=== Task data ===

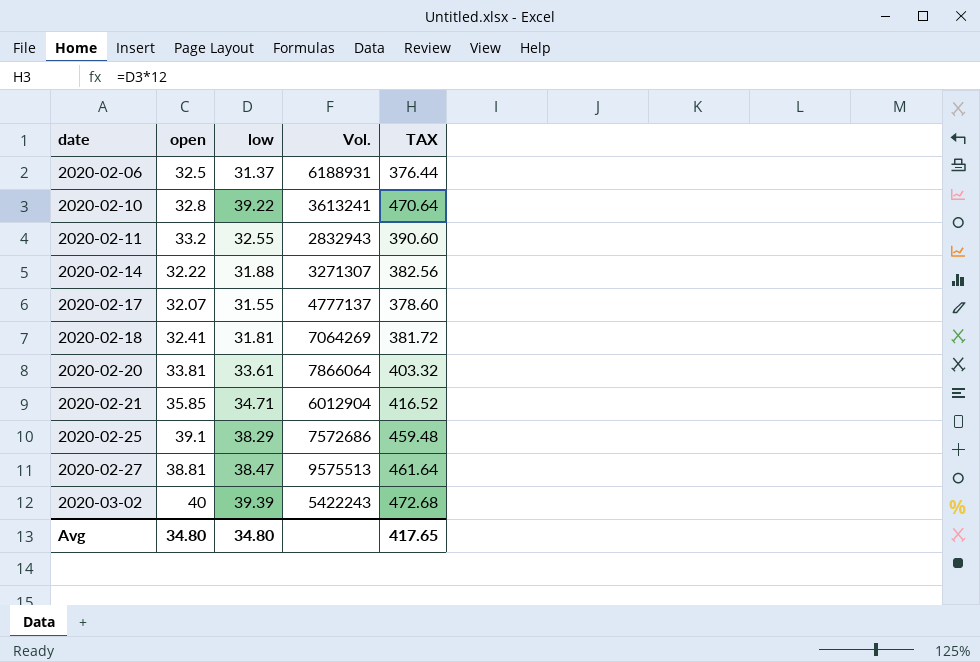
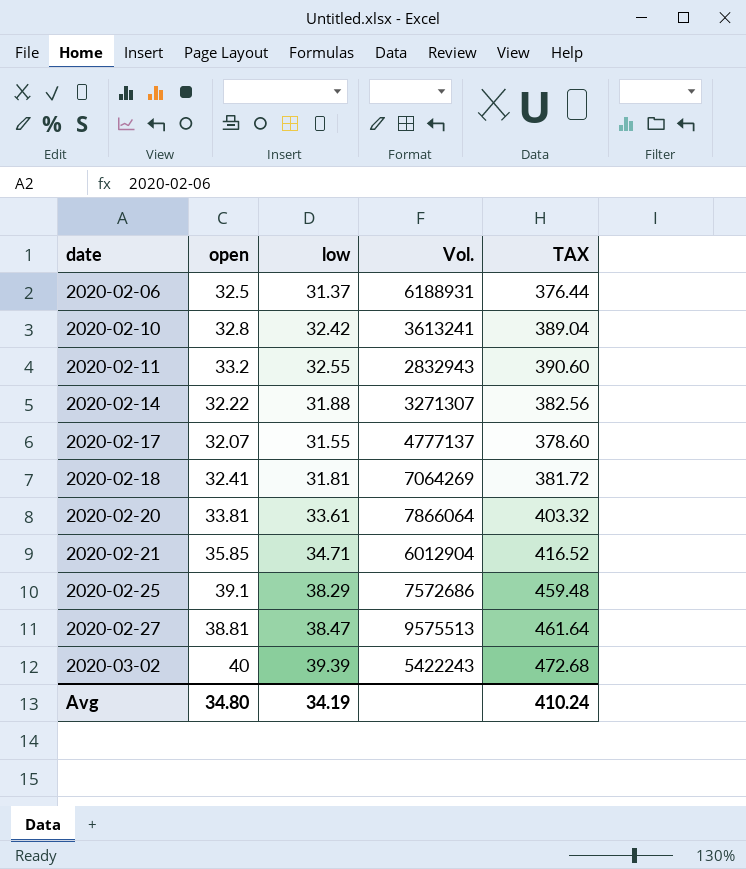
2020-02-10 | low: 39.22 -> 32.42
2020-02-10 | TAX: 470.64 -> 389.04
Avg | low: 34.80 -> 34.19
Avg | TAX: 417.65 -> 410.24

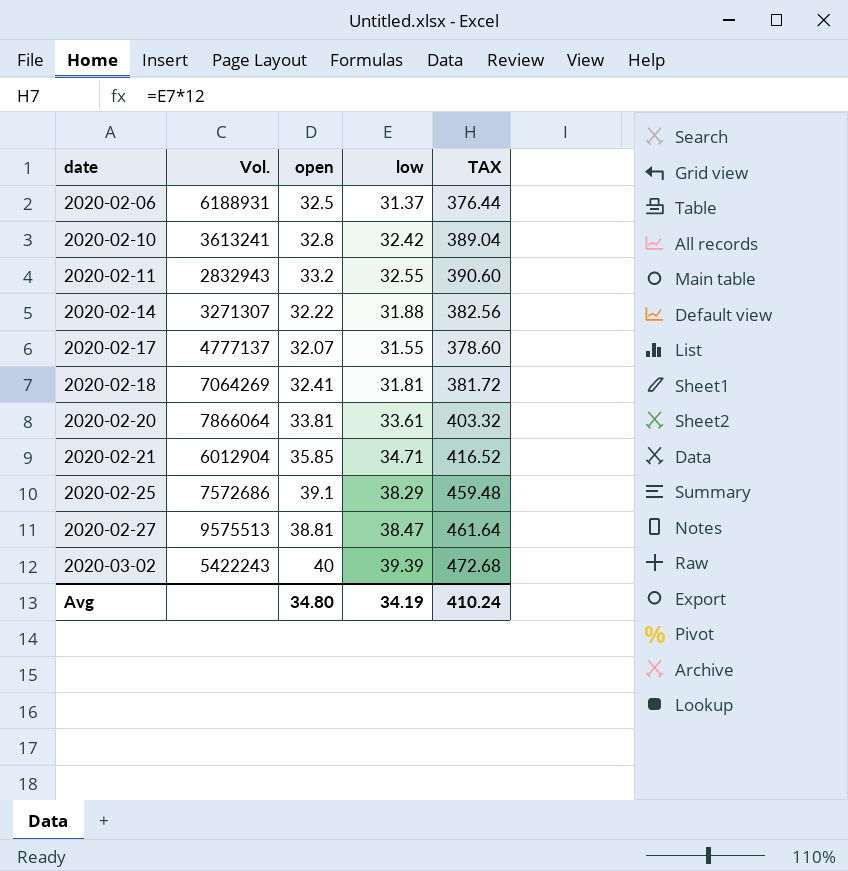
column Vol. | position: 4 -> 2

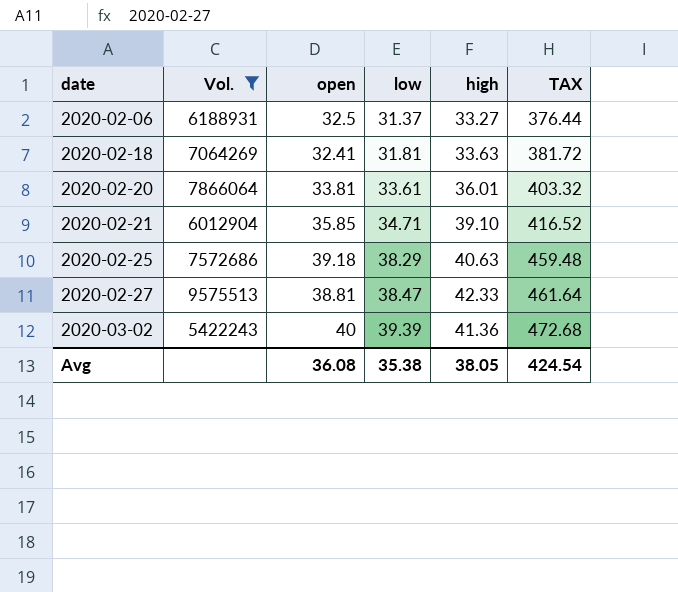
filter: none -> Vol. >= 5422243
column high | position: none -> 5
2020-02-25 | open: 39.1 -> 39.18
Avg | open: 34.80 -> 36.08
Avg | low: 34.19 -> 35.38
Avg | TAX: 410.24 -> 424.54

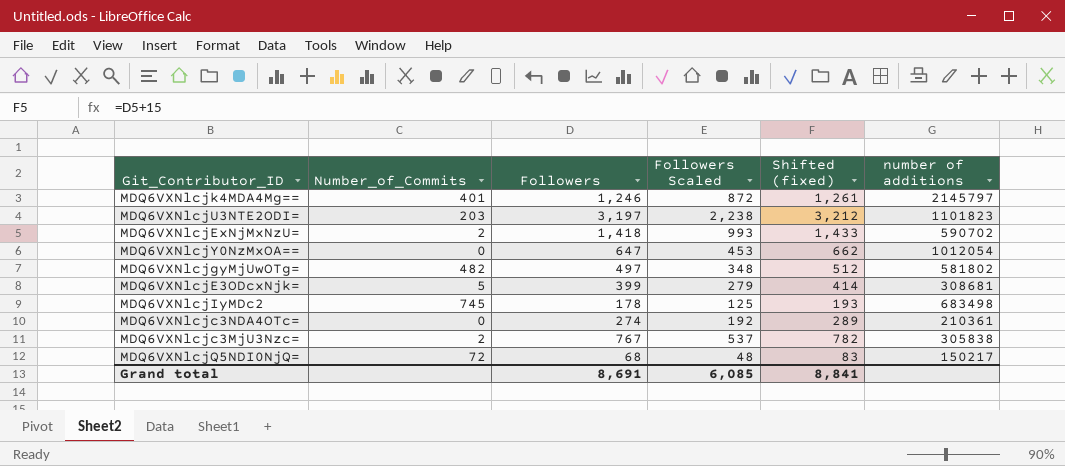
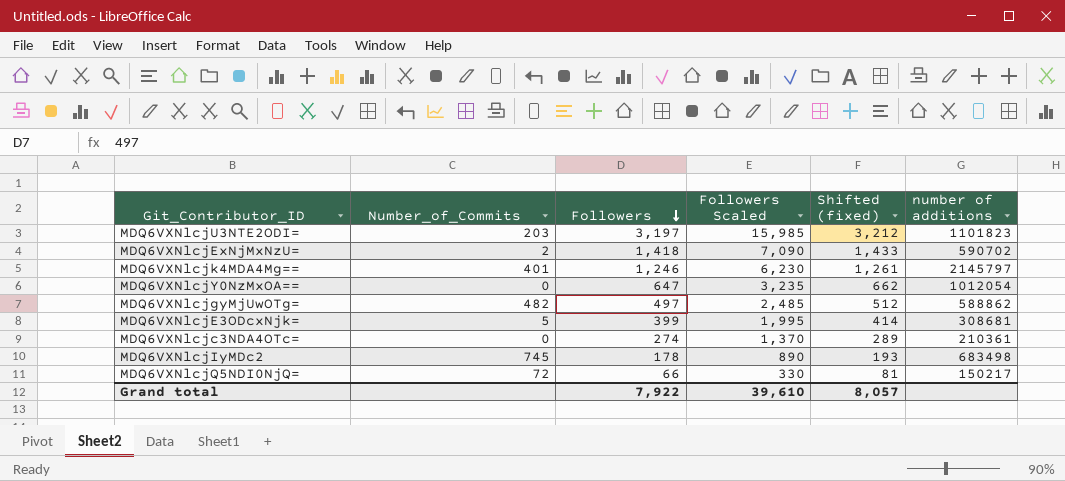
row order: none -> Followers descending
column Followers Scaled | formula: [Followers] * 0.7 -> [Followers] * 5
row MDQ6VXNlcjc3MjU3Nzc=: 2 | 767 | 537 | 782 | 305838 -> none
MDQ6VXNlcjgyMjUwOTg= | number of additions: 581802 -> 588862
MDQ6VXNlcjQ5NDI0NjQ= | Followers: 68 -> 66
MDQ6VXNlcjQ5NDI0NjQ= | Shifted (fixed): 83 -> 81
Grand total | Followers: 8,691 -> 7,922
Grand total | Followers Scaled: 6,085 -> 39,610
Grand total | Shifted (fixed): 8,841 -> 8,057

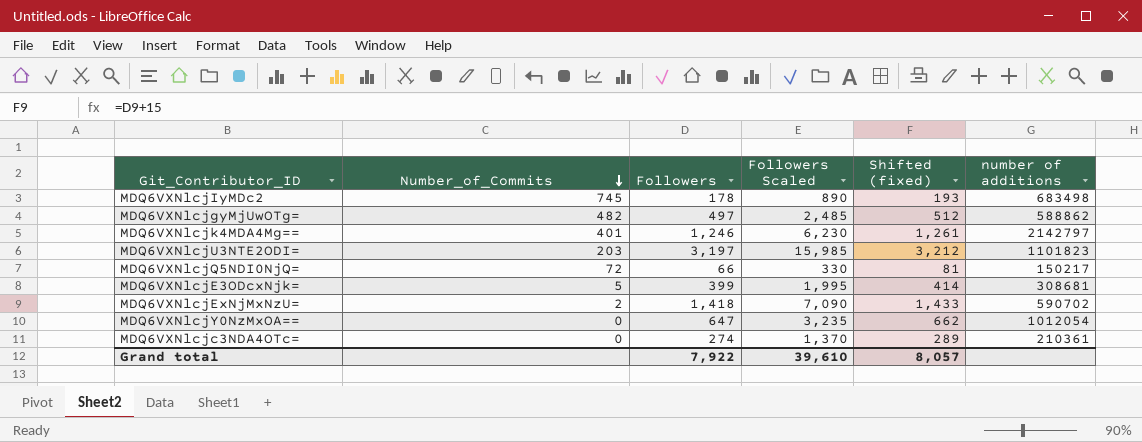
row order: Followers descending -> Number_of_Commits descending
MDQ6VXNlcjk4MDA4Mg== | number of additions: 2145797 -> 2142797

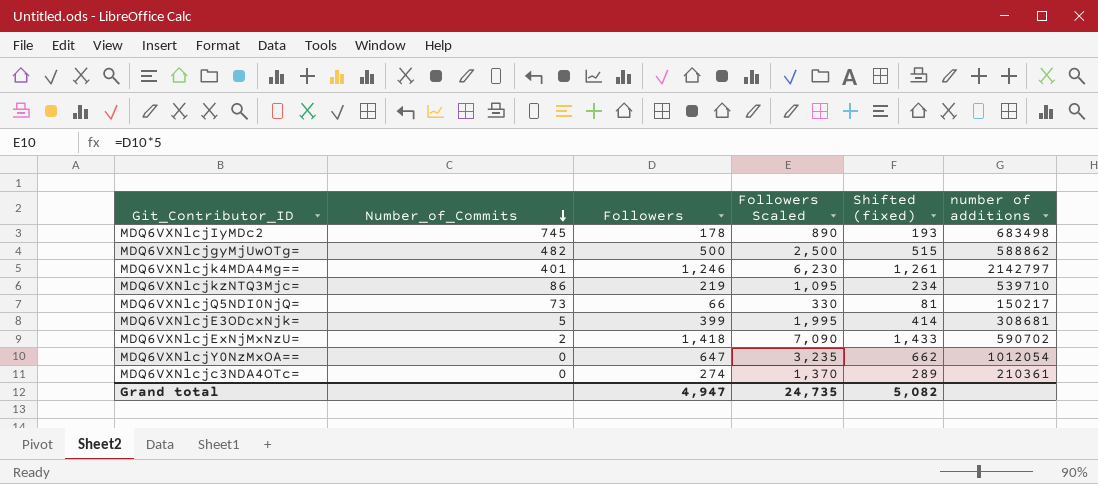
row MDQ6VXNlcjU3NTE2ODI=: 203 | 3,197 | 15,985 | 3,212 | 1101823 -> none
MDQ6VXNlcjgyMjUwOTg= | Followers: 497 -> 500
MDQ6VXNlcjgyMjUwOTg= | Followers Scaled: 2,485 -> 2,500
MDQ6VXNlcjgyMjUwOTg= | Shifted (fixed): 512 -> 515
row MDQ6VXNlcjkzNTQ3Mjc=: none -> 86 | 219 | 1,095 | 234 | 539710
MDQ6VXNlcjQ5NDI0NjQ= | Number_of_Commits: 72 -> 73
Grand total | Followers: 7,922 -> 4,947
Grand total | Followers Scaled: 39,610 -> 24,735
Grand total | Shifted (fixed): 8,057 -> 5,082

===

* _Task to carry out_: Could you copy every line from the records that mentions the word "Scaled"?

* _Solution to this problem_:
column Followers Scaled | formula: [Followers] * 0.7 -> [Followers] * 5
Grand total | Followers Scaled: 6,085 -> 39,610
MDQ6VXNlcjgyMjUwOTg= | Followers Scaled: 2,485 -> 2,500
Grand total | Followers Scaled: 39,610 -> 24,735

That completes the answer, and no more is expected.